La Plataforma por un Mar Limpio acusa al Gobierno de Canarias de engañar a la ciudadanía sobre el cese de la acuicultura en la bahía de Telde


 La Plataforma por un Mar Limpio acusa al Gobierno de Canarias de engañar a la ciudadanía sobre el cese de la acuicultura en la bahía de Telde

La organización denuncia que el anuncio del pasado febrero carece de efectos jurídicos y que la administración admite no controlar el estado real de las instalaciones

Por la Plataforma por un Mar Limpio | Telde, 4 de marzo de 2026

La Plataforma por un Mar Limpio ha denunciado públicamente la falta de rigor, transparencia y responsabilidad del Gobierno de Canarias en relación con la actividad acuícola en la bahía de Telde, tras la reunión mantenida con el Consejero de Agricultura, Ganadería, Pesca y Soberanía Alimentaria y el Director General de Pesca. Según la organización, el encuentro no aportó claridad alguna y confirmó que la ciudadanía ha sido engañada a través de anuncios institucionales que no se corresponden con la realidad.

Un titular vacío difundido ante una manifestación

El Gobierno de Canarias difundió el 12 de febrero de 2026 que en mayo de 2025 se había acordado el cese de la actividad acuícola en Telde. En la reunión, sin embargo, se reconoció que dicho acuerdo solo afecta a una concesión —Melenara II— y que no tiene carácter vinculante, puesto que la administración autonómica carece de competencias para obligar a la empresa a cumplirlo. Para la Plataforma, el supuesto cese nunca existió: fue un anuncio sin efectos jurídicos, sin planificación, difundido justo antes de una manifestación ciudadana y que trivializa un problema ambiental de enorme gravedad.

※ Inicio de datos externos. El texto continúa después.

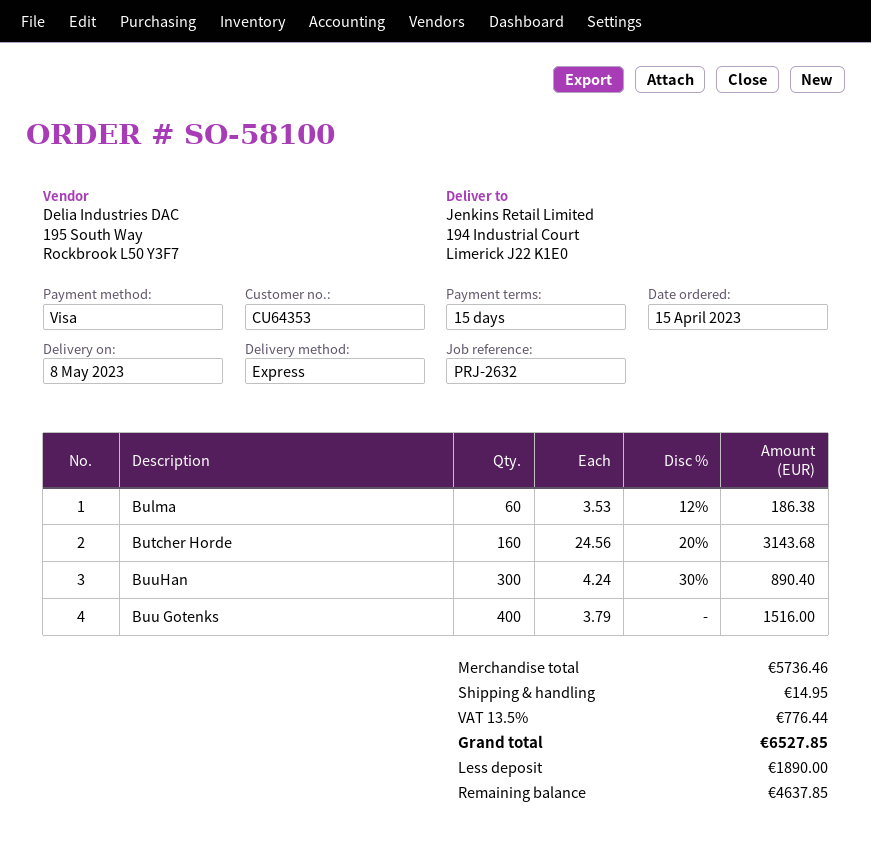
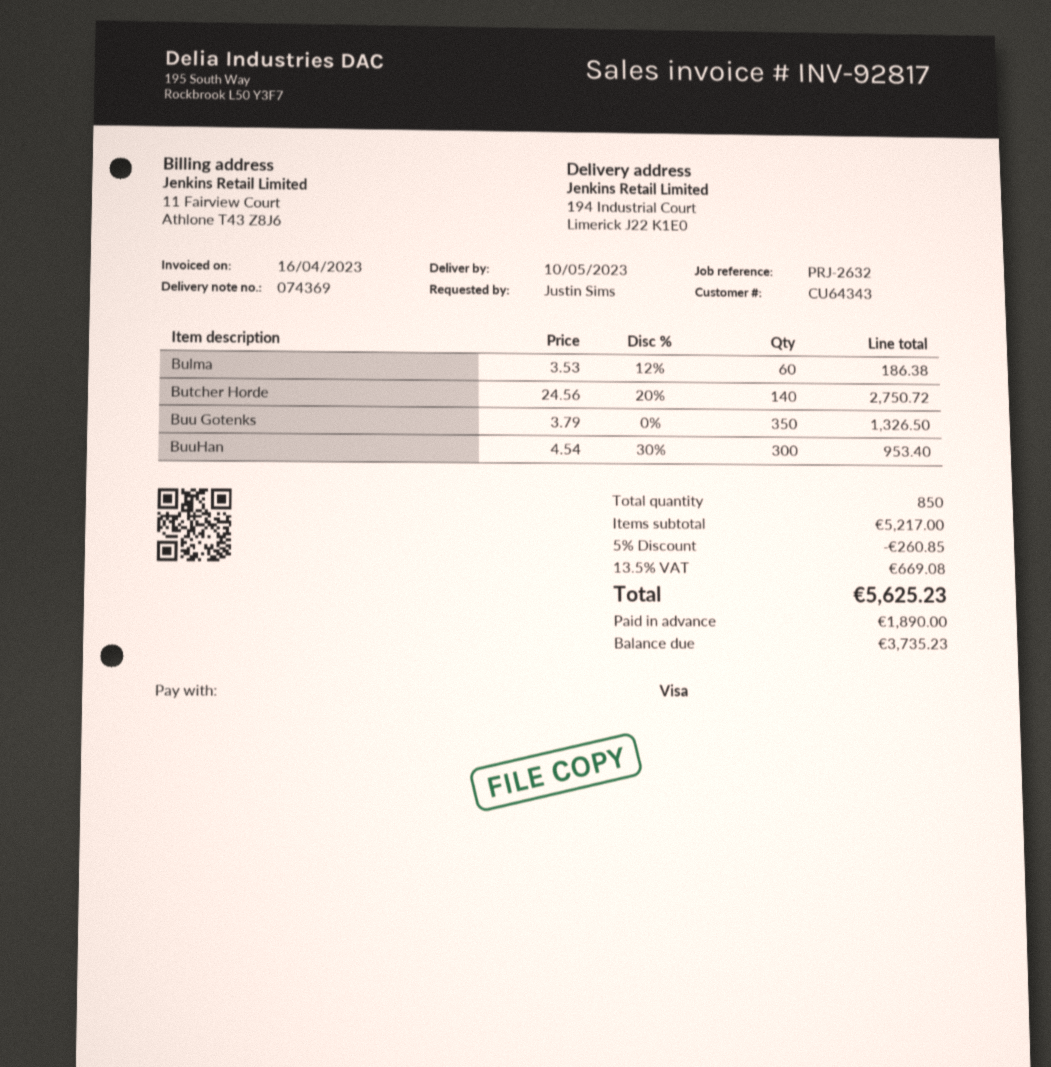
delivery date: 2023-05-08 -> 2023-05-10
customer number: CU64353 -> CU64343
Butcher Horde: 160 x 24.56 - 20% = 3143.68 -> 140 x 24.56 - 20% = 2750.72
BuuHan: 300 x 4.24 - 30% = 890.40 -> 300 x 4.54 - 30% = 953.40
Buu Gotenks: 400 x 3.79 = 1516.00 -> 350 x 3.79 = 1326.50
subtotal: 5736.46 -> 5217.00
discount: none -> 5% = 260.85
shipping: 14.95 -> none
tax: 13.5% = 776.44 -> 13.5% = 669.08
total: 6527.85 -> 5625.23
balance: 4637.85 -> 3735.23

Melenara II: una concesión ilegal en zona prohibida

La situación de Melenara II es, a juicio de la organización, especialmente alarmante. Esta concesión opera en una Zona Prohibida para la Acuicultura a tan solo 355 metros de la playa, y la empresa estaba obligada a desmantelar progresivamente su antigua instalación. Años después, la administración admite no saber en qué estado se encuentra ese proceso y reconoce que su cumplimiento depende exclusivamente de la voluntad de la empresa. La salud del litoral queda así, según denuncia la Plataforma, sometida a intereses privados y sin control público efectivo.

Opacidad total y secreto fiscal como escudo

La falta de transparencia alcanza, según los denunciantes, cotas inaceptables. Ninguno de los representantes institucionales presentes en la reunión recordaba las toneladas autorizadas en cada concesión. Tampoco se ha facilitado el expediente completo de Aquanaria Origen, pese a tratarse de un procedimiento cerrado y anterior al episodio de mortandad masiva de octubre de 2025. La administración se escuda en un supuesto secreto fiscal que impide a la ciudadanía acceder a información esencial sobre una actividad que afecta directamente al medio marino.

La mortandad masiva de 2025, sin explicación

La gestión de ese episodio de mortandad masiva evidencia, en palabras de la Plataforma, una descoordinación inaceptable. La administración ofreció versiones contradictorias sobre la existencia de un plan de contingencia y no ha podido explicar por qué solo se registraron 600 toneladas retiradas cuando las estimaciones apuntaban a cifras muy superiores. Se niega que hubiera descomposición en el mar, pero sin aportar un solo dato verificable que lo respalde.

Exigencias y llamada a la Fiscalía

La Plataforma exige al Gobierno de Canarias que aclare públicamente el alcance real del acuerdo anunciado, obligue al desmantelamiento de Melenara II en Salinetas, garantice el acceso a los expedientes, establezca protocolos reales de contingencia y refuerce la vigilancia de las concesiones. Las denuncias vecinales y ecologistas por episodios de contaminación llevan años, advierte la organización, sin respuesta alguna.

«La costa de Telde no puede seguir dependiendo de la voluntad de una empresa ni de anuncios vacíos. La ciudadanía merece verdad, control y legalidad», concluye la Plataforma, que espera que la Fiscalía actúe con firmeza ante quienes, a su juicio, miran hacia otro lado mientras las playas sufren contaminación y abandono institucional.